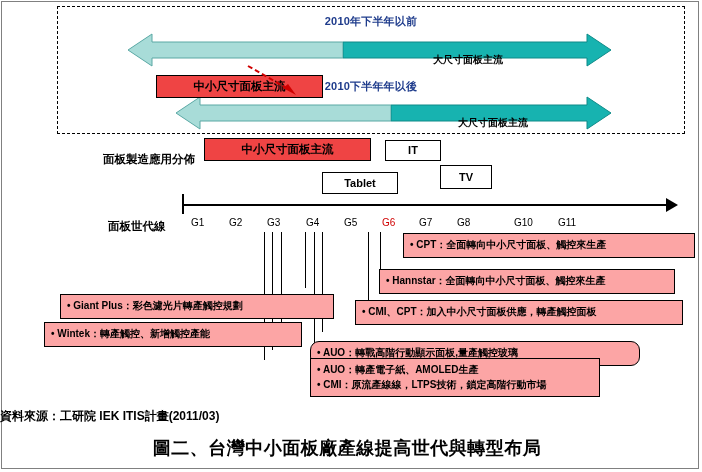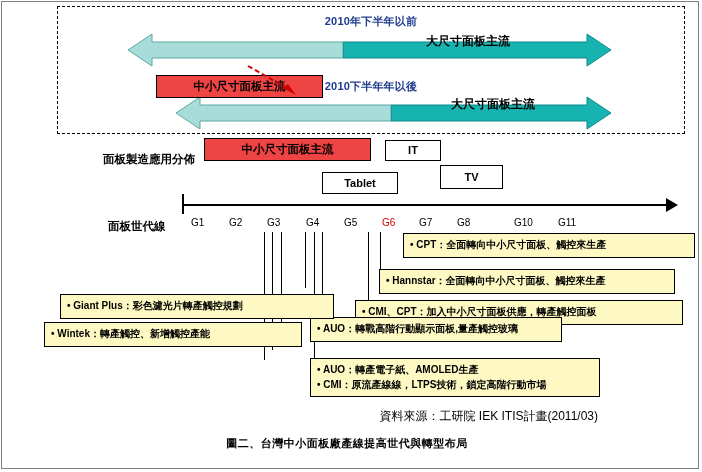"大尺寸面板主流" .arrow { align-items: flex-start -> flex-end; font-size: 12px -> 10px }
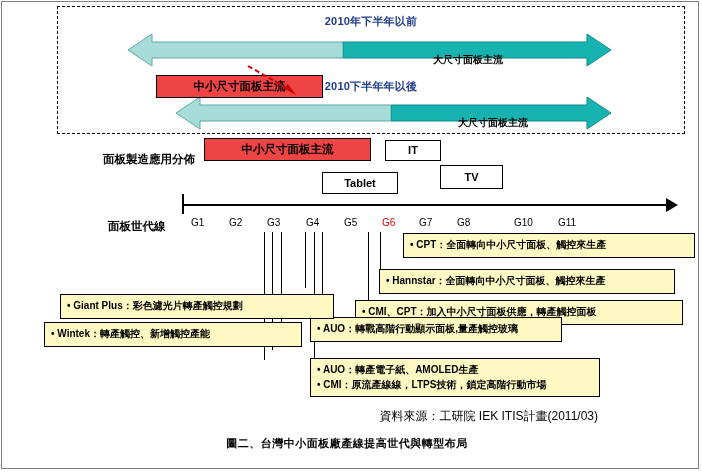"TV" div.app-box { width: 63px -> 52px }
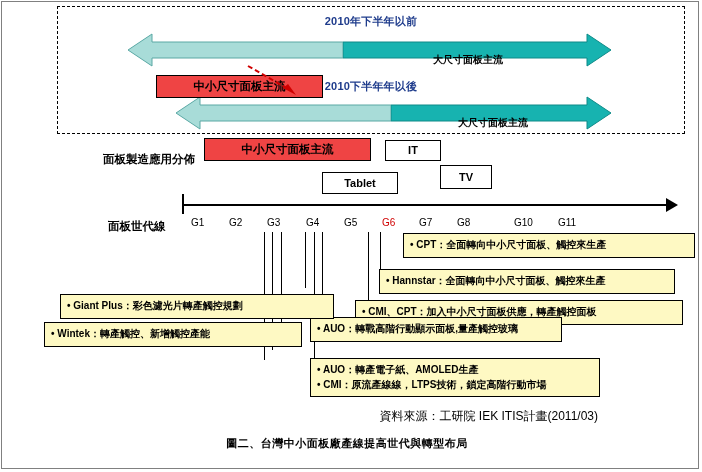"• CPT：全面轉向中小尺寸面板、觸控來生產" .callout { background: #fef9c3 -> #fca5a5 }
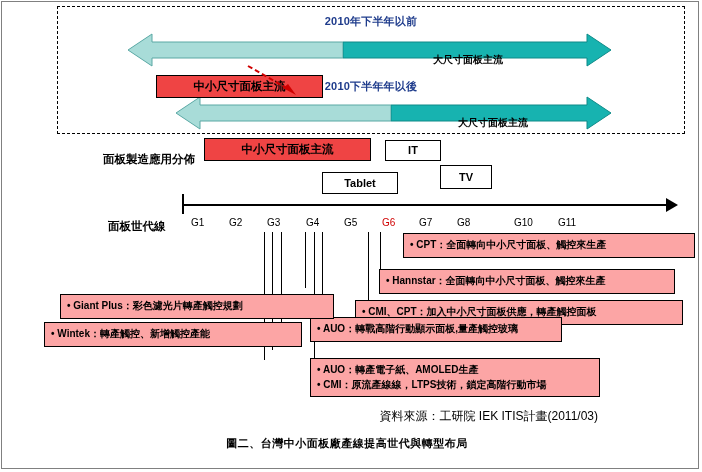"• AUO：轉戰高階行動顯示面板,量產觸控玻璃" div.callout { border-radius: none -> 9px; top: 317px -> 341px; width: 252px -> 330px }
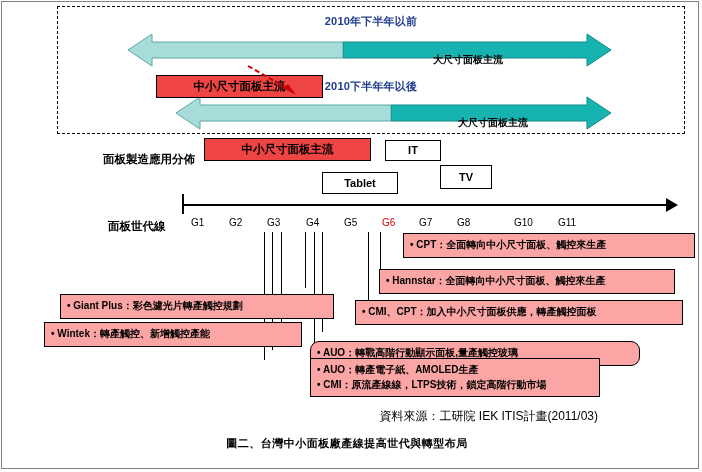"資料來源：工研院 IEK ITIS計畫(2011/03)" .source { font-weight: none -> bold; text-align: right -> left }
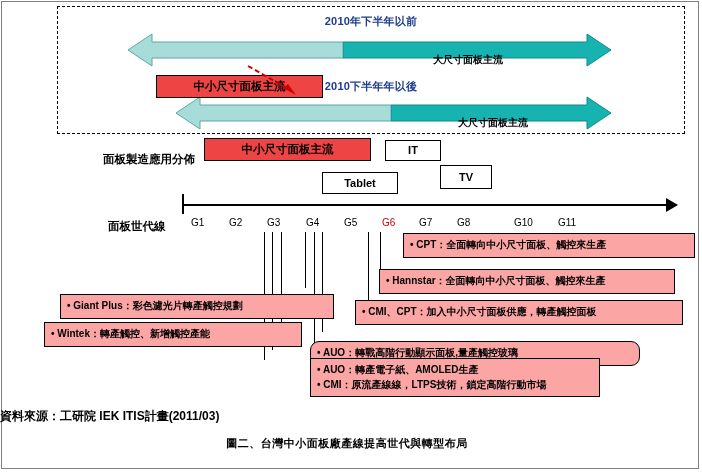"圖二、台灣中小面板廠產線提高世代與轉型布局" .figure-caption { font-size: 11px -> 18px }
┄┄┄┄┄┄┄┄┄┄┄┄┄┄┄┄┄┄┄┄
WHAT THE TASK ASKS: Output the listing above in full, exactly. No images.

EXPECTED OUTPUT:
"大尺寸面板主流" .arrow { align-items: flex-start -> flex-end; font-size: 12px -> 10px }
"TV" div.app-box { width: 63px -> 52px }
"• CPT：全面轉向中小尺寸面板、觸控來生產" .callout { background: #fef9c3 -> #fca5a5 }
"• AUO：轉戰高階行動顯示面板,量產觸控玻璃" div.callout { border-radius: none -> 9px; top: 317px -> 341px; width: 252px -> 330px }
"資料來源：工研院 IEK ITIS計畫(2011/03)" .source { font-weight: none -> bold; text-align: right -> left }
"圖二、台灣中小面板廠產線提高世代與轉型布局" .figure-caption { font-size: 11px -> 18px }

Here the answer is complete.